SUPPLIED DATA
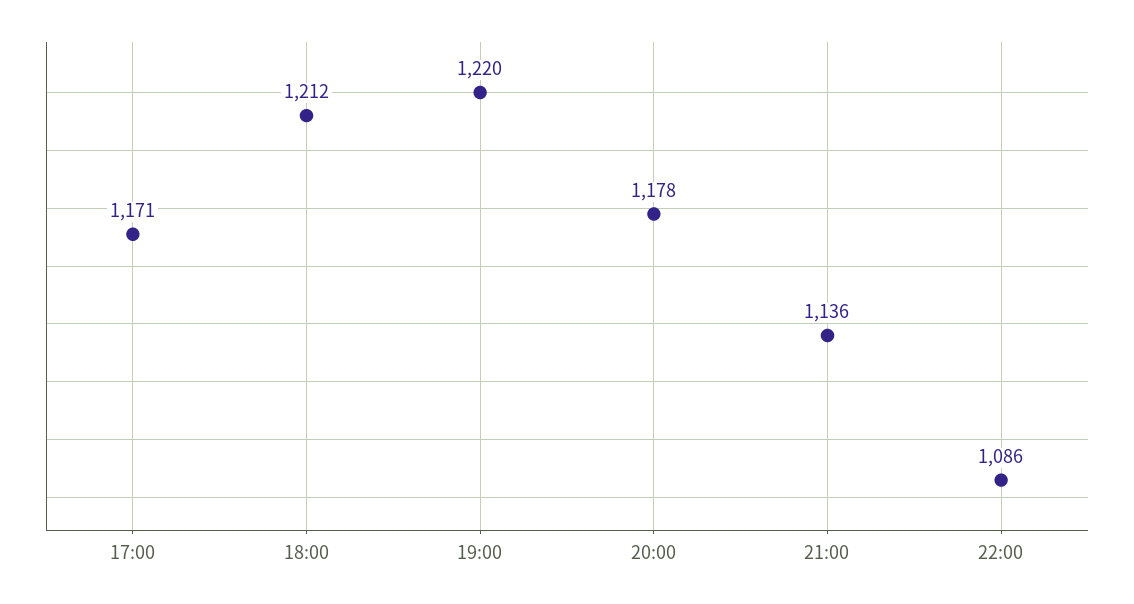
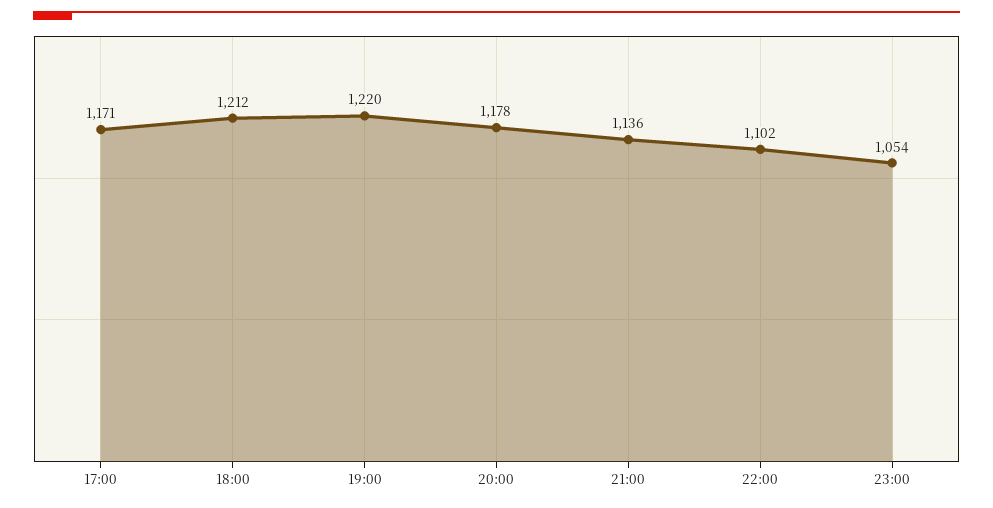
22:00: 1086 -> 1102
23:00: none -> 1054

--

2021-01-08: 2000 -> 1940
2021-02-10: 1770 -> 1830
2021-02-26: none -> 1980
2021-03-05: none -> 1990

---

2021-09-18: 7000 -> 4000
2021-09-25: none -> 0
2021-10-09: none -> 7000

WHAT THE EXERCISE ASKS
Print exactly the lines above, between the one holding "2021-01-08: 2000 -> 1940" and the one holding "2021-03-05: none -> 1990", inclusive, and nothing besides.

RESPONSE FOR THIS EXERCISE
2021-01-08: 2000 -> 1940
2021-02-10: 1770 -> 1830
2021-02-26: none -> 1980
2021-03-05: none -> 1990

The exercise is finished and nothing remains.